*** Opening Data extract ***

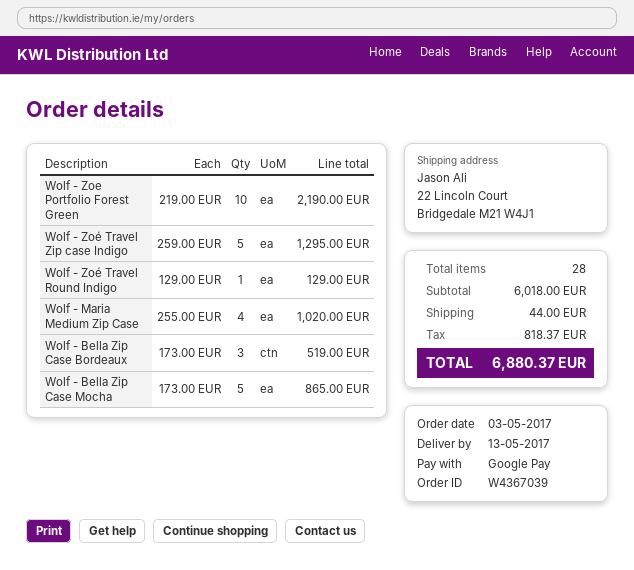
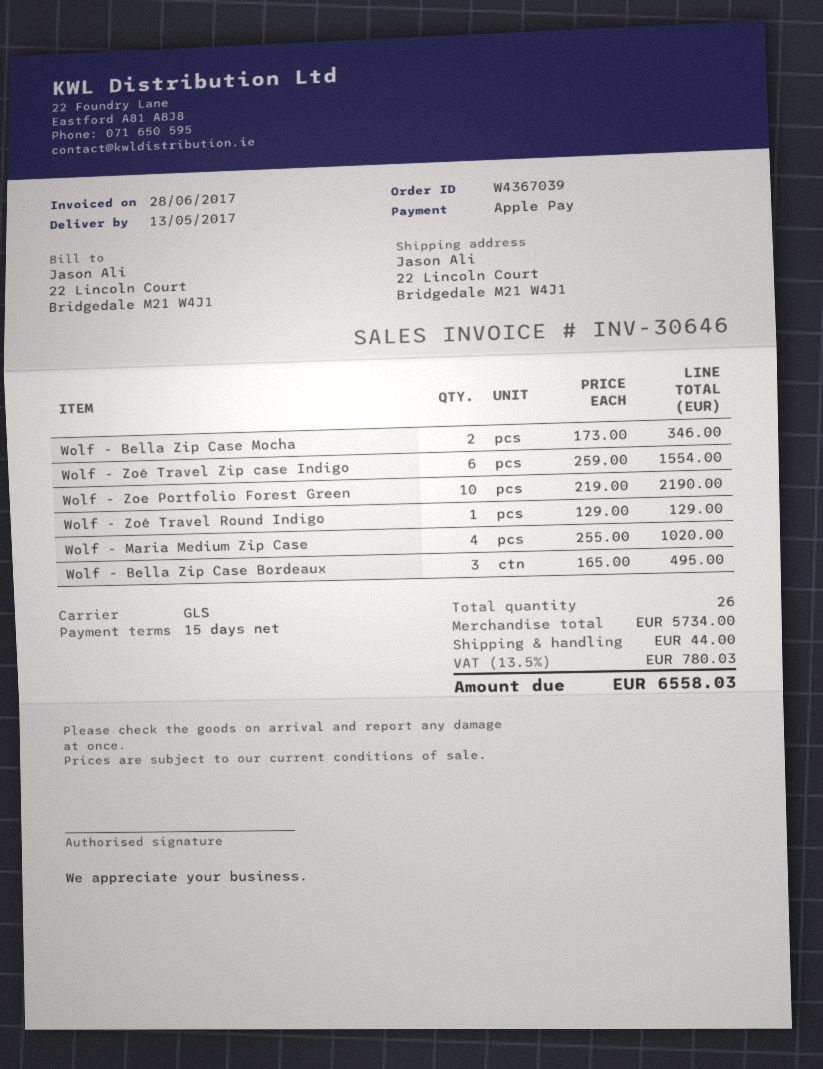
payment method: Google Pay -> Apple Pay
Wolf - Zoé Travel Zip case Indigo: 5 x 259.00 = 1295.00 -> 6 x 259.00 = 1554.00
Wolf - Bella Zip Case Bordeaux: 3 x 173.00 = 519.00 -> 3 x 165.00 = 495.00
Wolf - Bella Zip Case Mocha: 5 x 173.00 = 865.00 -> 2 x 173.00 = 346.00
total quantity: 28 -> 26
subtotal: 6018.00 -> 5734.00
tax: 818.37 -> 780.03
total: 6880.37 -> 6558.03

*** Closing Data extract ***

_What is expected:_ Show all lines above containing "Wolf".

_Answer to this exercise:_
Wolf - Zoé Travel Zip case Indigo: 5 x 259.00 = 1295.00 -> 6 x 259.00 = 1554.00
Wolf - Bella Zip Case Bordeaux: 3 x 173.00 = 519.00 -> 3 x 165.00 = 495.00
Wolf - Bella Zip Case Mocha: 5 x 173.00 = 865.00 -> 2 x 173.00 = 346.00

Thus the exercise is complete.